義理人情に厚いヤクザの親分・阿岐本雄蔵のもとには、一風変わった経営再建の話が次々舞い込んでくる。今度は町の小さなお寺!? 鐘の音がうるさいという近隣住民からのクレームに、ため息を吐く住職。常識が日々移り変わる時代のなか、一体何を廃し、何を残すべきなのか――。

    〈1〉

 

「永神(ながかみ)のオジキです」

 インターホンの画面を見た真吉(しんきち)が言った。

 真吉のフルネームは志村(しむら)真吉。天才的なスケコマシだ。本人にその気がなくても、女性がなびいてくる。それはもう、特殊能力といっていい。

 日村誠二(ひむらせいじ)は言った。

「お通ししろ」

 真吉が解錠すると、永神健太郎(けんたろう)が事務所に入ってきた。永神は、日村たちの親である阿岐本雄蔵(あきもとゆうぞう)組長と、四分六分の兄弟だ。真吉が言ったとおり、日村たちには「オジキ」に当たる。

 スーツを着こなし、ビジネスマンのように見えるが、たたずまいが堅気とは違う。

「おう、誠二。今日は何日だ?」

「十月七日ですが」

「大安だよ、大安。だから、そんな辛気くさい顔はよせ」

 別に辛気くさい顔をしているつもりはない。だが、そう見えるとしたら、永神本人のせいだ。

 彼が阿岐本のオヤジに会いにくるとろくなことがない。

 これまで、どれだけ苦労をさせられたか……。

「アニキ、いるか?」

 留守だと嘘をついて、このまま帰ってもらいたいが、そうもいかない。

「奥の部屋です」

 組長室のことだ。最近は、組長だの親分だのという言葉が使いにくい。だから、「奥の部屋」という言い方をするようになった。
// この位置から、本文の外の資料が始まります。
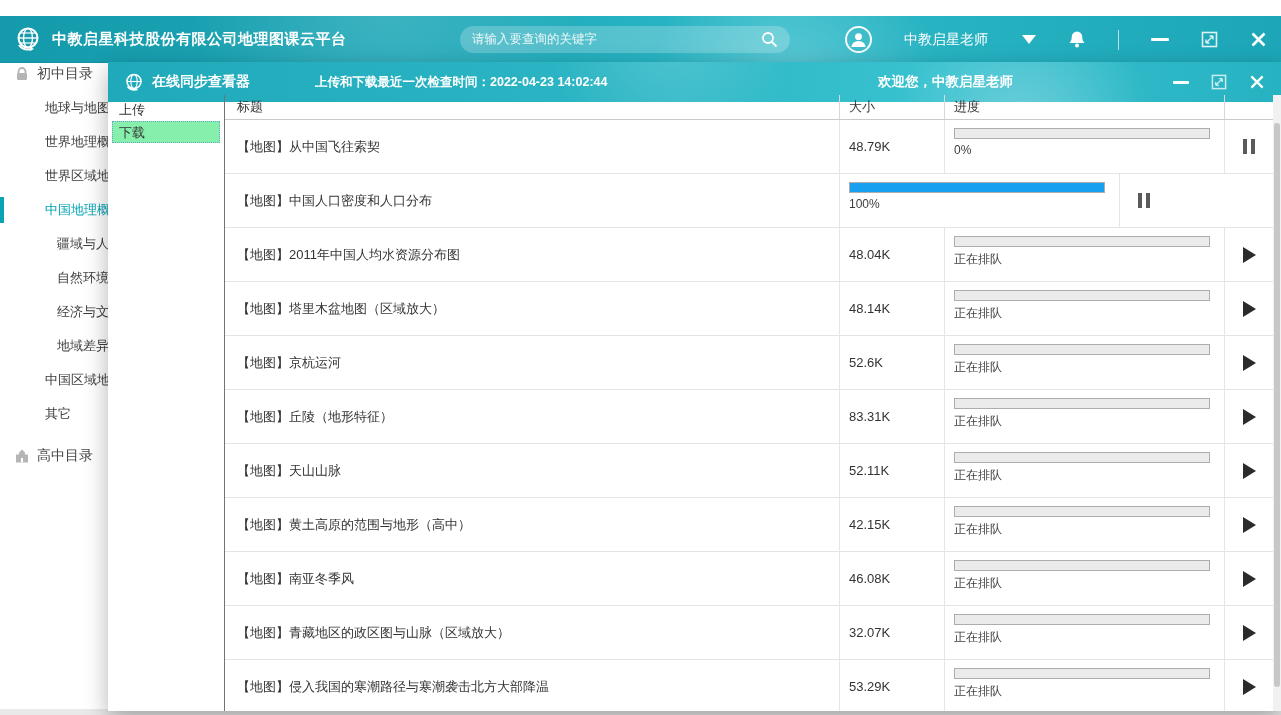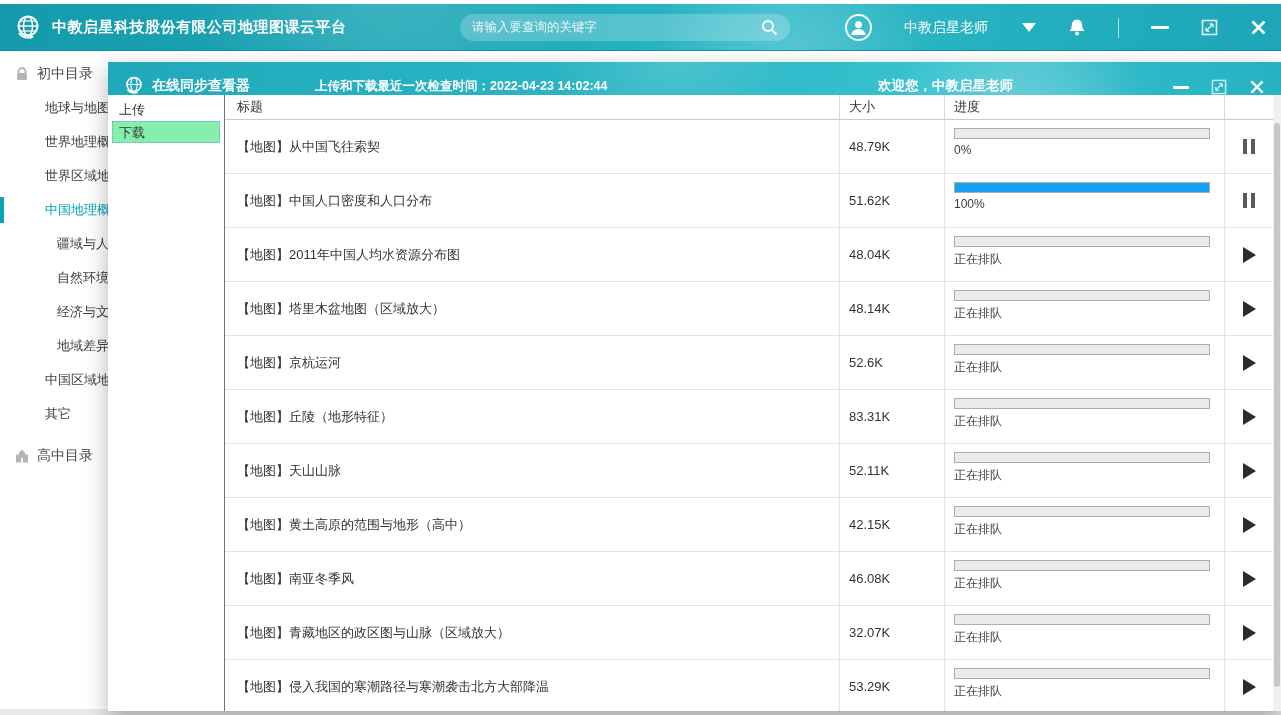"中教启星科技股份有限公司地理图课云平台" .titlebar { top: 4px -> 16px }
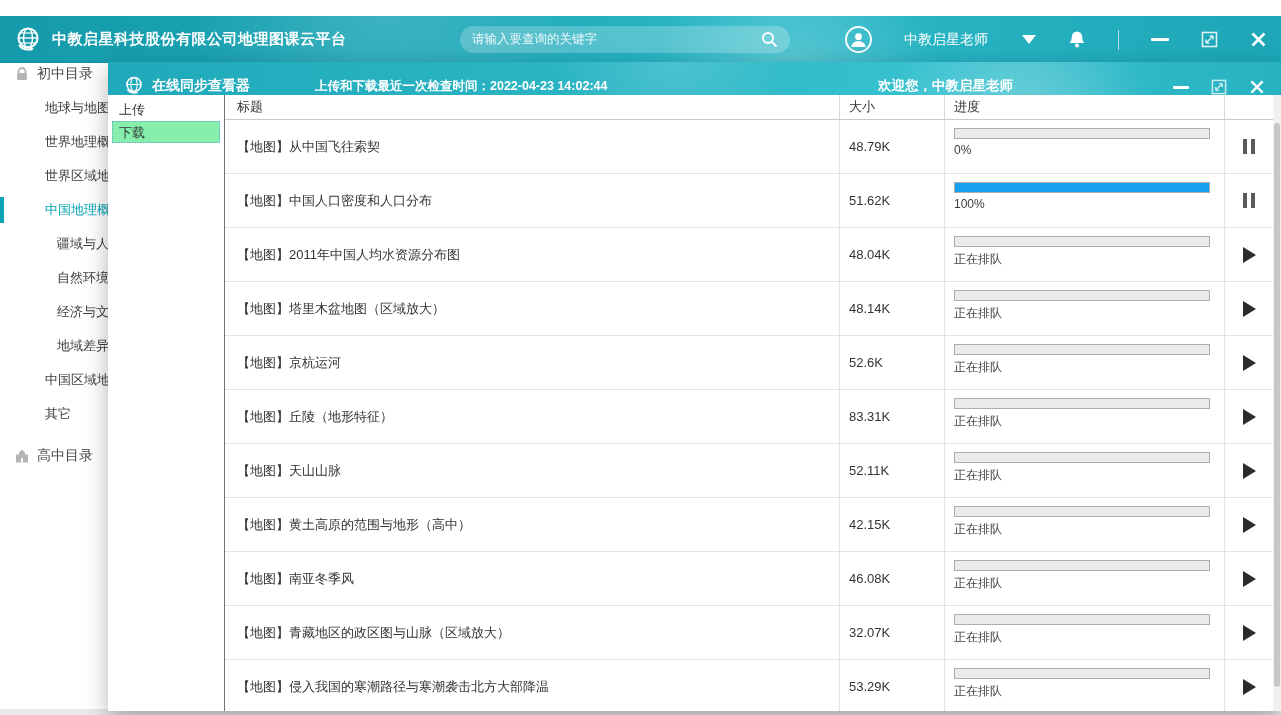"在线同步查看器" .dlg-header { align-items: flex-end -> center; height: 33px -> 40px }
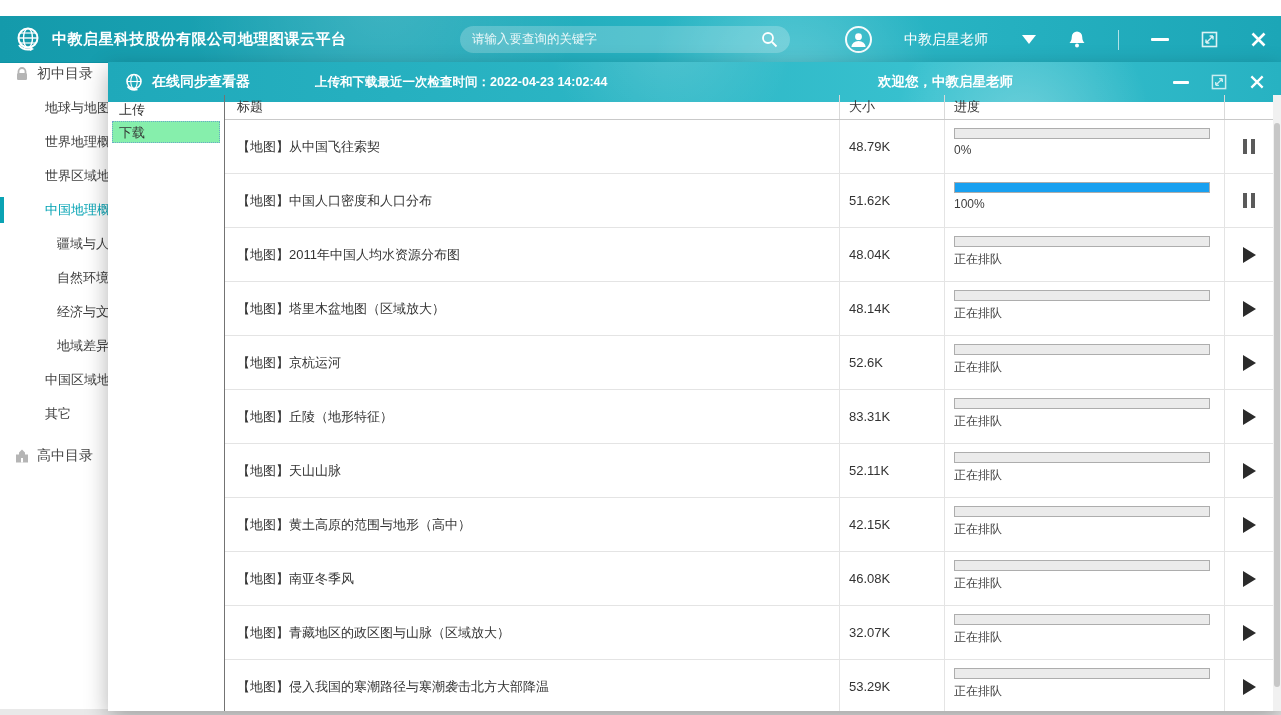"51.62K" div.td { html: <div>51.62K</div> -> none }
 日村は永神を連れてその部屋の前にやってきた。ノックをすると、返事があった。

「入(へえ)んな」

 ドアを開けて告げる。

「永神のオジキです」

「おお、久しぶりじゃねえか。こっち来て座れ」

「どうも。すっかりご無沙汰で……」

 阿岐本はうれしそうだ。

 久しぶりに兄弟分に会うのがうれしいのだろうが、それだけではなさそうだ。期待に目を輝かせているように見える。

 日村は二人を残して、部屋を出た。稔(みのる)が二人分の茶を持ってやってくるところだった。稔が通れるようにドアを押さえてやった。

 二之宮(にのみや)稔はかつて暴走族で、若い衆の中でも一番の跳ねっ返りだった。今ではすっかりおとなしくなり、阿岐本の運転手役をつとめている。運転の技術はピカイチなのだ。

 ドアが閉まり、日村はいつも座っている一人掛けのソファに戻った。

 稔が部屋から出てきたので小声で尋ねた。